Predication of the residual axial load capacity of CFRP-strengthened RC column subjected to blast loading using artificial neural network

Abstract

In this study, two genetic algorithm optimized backpropagation neural networks (GA-BPNN) were established to predict the ratio of residual axial load capacity to the maximum axial load capacity (referred to as RCI hereafter) of the non- and CFRP-strengthened RC columns based on a huge amount of simulation data. The first one can be used to predict the residual axial load capacity of the damaged non- and CFRP-strengthened RC columns induced by blast load with the input of several parameters including column dimensions, concrete strength, transverse reinforcement ratio, longitudinal reinforcement ratio, axial load ratio, CFRP stiffness, carbon fiber strength, peak pressure and impulse of the blast load. Therefore it can be used for the blast-resistant design of non- and CFRP-strengthened RC columns.

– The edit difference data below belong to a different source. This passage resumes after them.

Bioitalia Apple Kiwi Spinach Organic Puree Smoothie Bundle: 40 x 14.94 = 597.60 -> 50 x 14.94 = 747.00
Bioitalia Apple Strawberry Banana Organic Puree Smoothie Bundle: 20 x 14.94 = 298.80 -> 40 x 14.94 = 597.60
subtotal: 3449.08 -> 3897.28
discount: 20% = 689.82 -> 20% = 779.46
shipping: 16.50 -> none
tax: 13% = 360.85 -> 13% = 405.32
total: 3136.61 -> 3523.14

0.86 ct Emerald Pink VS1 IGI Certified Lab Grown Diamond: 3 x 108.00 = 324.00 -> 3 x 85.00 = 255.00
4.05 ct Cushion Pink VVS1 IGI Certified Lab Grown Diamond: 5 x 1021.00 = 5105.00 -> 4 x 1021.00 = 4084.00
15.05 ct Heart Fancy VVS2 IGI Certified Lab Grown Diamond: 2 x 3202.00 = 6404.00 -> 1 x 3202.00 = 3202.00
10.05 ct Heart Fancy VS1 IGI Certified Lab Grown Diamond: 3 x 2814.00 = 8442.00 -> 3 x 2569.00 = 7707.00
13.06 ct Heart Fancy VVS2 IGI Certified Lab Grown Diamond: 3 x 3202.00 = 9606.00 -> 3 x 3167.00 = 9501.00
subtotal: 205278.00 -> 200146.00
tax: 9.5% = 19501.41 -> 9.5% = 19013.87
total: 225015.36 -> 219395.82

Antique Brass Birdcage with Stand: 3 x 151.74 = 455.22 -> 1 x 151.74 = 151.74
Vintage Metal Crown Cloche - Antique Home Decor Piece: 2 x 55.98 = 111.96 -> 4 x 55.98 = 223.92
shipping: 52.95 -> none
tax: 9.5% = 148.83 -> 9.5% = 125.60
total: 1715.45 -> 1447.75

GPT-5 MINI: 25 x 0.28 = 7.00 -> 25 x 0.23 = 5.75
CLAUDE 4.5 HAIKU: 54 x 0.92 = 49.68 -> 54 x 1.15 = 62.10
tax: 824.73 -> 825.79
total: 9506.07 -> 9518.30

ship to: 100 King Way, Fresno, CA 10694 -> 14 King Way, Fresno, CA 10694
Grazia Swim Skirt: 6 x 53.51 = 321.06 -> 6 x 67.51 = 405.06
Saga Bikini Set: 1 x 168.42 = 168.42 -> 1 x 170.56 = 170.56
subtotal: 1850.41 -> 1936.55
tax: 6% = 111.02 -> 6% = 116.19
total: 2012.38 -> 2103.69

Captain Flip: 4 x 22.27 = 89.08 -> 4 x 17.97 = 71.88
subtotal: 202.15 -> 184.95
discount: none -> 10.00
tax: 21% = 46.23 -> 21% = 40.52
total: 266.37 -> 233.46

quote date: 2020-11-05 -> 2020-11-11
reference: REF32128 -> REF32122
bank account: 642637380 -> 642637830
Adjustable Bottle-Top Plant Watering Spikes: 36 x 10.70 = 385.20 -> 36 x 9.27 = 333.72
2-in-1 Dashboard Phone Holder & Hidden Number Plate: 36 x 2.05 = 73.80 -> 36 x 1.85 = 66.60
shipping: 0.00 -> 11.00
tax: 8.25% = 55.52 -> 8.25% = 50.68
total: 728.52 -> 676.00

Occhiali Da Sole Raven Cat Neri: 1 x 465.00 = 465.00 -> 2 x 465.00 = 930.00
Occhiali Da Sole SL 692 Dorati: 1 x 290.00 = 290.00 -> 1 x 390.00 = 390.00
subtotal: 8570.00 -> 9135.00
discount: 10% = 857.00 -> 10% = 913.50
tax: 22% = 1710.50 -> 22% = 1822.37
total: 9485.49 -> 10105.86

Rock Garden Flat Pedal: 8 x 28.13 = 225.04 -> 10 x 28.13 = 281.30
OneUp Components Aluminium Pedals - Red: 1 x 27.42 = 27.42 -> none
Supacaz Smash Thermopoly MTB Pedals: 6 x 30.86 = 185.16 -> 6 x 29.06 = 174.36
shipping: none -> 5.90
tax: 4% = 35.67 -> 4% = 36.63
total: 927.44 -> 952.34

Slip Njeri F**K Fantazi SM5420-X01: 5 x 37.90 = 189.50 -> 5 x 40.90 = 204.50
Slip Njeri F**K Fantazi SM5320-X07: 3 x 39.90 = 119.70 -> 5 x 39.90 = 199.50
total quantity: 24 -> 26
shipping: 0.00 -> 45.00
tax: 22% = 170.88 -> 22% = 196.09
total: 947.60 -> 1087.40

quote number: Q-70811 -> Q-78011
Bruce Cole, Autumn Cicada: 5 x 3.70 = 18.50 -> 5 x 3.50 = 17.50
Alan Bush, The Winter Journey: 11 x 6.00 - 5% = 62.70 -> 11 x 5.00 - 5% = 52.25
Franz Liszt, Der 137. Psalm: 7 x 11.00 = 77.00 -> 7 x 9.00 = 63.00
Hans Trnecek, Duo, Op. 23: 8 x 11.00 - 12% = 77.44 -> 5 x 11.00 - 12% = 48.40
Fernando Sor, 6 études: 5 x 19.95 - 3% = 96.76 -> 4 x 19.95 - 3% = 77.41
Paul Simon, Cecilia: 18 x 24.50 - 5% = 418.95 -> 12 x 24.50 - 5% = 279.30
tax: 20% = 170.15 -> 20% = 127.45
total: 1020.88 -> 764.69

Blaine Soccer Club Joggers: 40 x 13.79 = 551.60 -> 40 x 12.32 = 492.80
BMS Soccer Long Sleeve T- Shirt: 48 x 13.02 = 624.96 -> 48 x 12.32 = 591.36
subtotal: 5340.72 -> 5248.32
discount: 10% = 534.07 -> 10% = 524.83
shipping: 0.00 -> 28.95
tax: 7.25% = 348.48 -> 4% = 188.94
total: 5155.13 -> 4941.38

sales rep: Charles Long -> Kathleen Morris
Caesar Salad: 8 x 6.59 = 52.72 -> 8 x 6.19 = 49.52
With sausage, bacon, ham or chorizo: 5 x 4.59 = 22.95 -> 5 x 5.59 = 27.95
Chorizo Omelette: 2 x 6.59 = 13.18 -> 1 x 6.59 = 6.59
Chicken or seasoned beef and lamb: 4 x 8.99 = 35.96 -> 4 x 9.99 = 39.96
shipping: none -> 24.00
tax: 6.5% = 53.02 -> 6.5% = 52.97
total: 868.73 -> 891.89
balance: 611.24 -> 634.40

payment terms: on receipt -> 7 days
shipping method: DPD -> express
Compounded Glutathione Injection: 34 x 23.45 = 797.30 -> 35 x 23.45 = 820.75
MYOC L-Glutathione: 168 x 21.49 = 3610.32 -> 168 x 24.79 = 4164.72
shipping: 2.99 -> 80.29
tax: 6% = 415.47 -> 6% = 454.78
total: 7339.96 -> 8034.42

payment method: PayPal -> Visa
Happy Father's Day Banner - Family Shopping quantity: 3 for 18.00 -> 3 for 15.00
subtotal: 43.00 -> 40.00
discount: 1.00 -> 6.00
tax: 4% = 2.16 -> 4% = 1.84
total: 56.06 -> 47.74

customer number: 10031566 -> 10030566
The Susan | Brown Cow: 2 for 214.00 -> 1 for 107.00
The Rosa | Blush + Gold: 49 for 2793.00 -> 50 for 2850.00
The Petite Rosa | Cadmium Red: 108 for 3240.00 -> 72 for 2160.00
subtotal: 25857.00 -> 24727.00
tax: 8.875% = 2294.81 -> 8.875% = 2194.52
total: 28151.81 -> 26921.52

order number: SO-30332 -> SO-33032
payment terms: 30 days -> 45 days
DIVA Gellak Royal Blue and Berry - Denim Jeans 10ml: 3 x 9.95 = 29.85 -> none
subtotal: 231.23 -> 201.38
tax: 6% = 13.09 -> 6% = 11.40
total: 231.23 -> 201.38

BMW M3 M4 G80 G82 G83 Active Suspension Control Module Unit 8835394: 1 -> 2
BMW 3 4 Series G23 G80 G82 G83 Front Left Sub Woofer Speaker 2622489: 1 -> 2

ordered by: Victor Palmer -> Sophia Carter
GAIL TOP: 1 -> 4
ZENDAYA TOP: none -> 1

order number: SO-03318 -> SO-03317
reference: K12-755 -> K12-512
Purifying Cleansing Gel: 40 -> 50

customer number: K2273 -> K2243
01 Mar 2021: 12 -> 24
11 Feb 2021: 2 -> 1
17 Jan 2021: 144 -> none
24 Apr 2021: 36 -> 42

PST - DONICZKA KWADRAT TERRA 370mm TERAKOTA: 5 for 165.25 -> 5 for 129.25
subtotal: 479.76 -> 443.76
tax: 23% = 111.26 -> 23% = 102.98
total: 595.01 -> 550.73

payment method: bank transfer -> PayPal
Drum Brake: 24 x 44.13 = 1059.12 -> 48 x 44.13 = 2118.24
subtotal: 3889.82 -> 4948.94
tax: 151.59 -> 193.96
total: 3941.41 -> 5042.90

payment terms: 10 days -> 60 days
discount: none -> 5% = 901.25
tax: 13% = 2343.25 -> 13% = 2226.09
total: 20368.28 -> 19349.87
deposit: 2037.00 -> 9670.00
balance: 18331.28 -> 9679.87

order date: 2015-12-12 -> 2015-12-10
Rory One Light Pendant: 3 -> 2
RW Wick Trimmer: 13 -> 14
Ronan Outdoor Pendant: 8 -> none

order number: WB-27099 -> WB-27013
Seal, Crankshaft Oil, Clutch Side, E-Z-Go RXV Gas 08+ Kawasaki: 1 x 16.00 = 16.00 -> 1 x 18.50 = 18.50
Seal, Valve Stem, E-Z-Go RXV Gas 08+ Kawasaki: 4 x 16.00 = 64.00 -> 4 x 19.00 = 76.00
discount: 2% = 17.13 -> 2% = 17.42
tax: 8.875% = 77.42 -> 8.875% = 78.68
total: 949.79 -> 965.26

The input variables of the second GA-BPNN were changed to be the ratio of residual mid-height deflection to the column height after the explosion, column dimensions, concrete strength, transverse reinforcement ratio, longitudinal reinforcement ratio, CFRP stiffness and carbon fiber strength. Since the input variables of the second GA-BPNN could be easily derived after the explosion, thus it could be used for the rapid damage assessment of RC columns. Damage assessments for three non- and CFRP-strengthened columns were also conducted using the first GA-BPNN.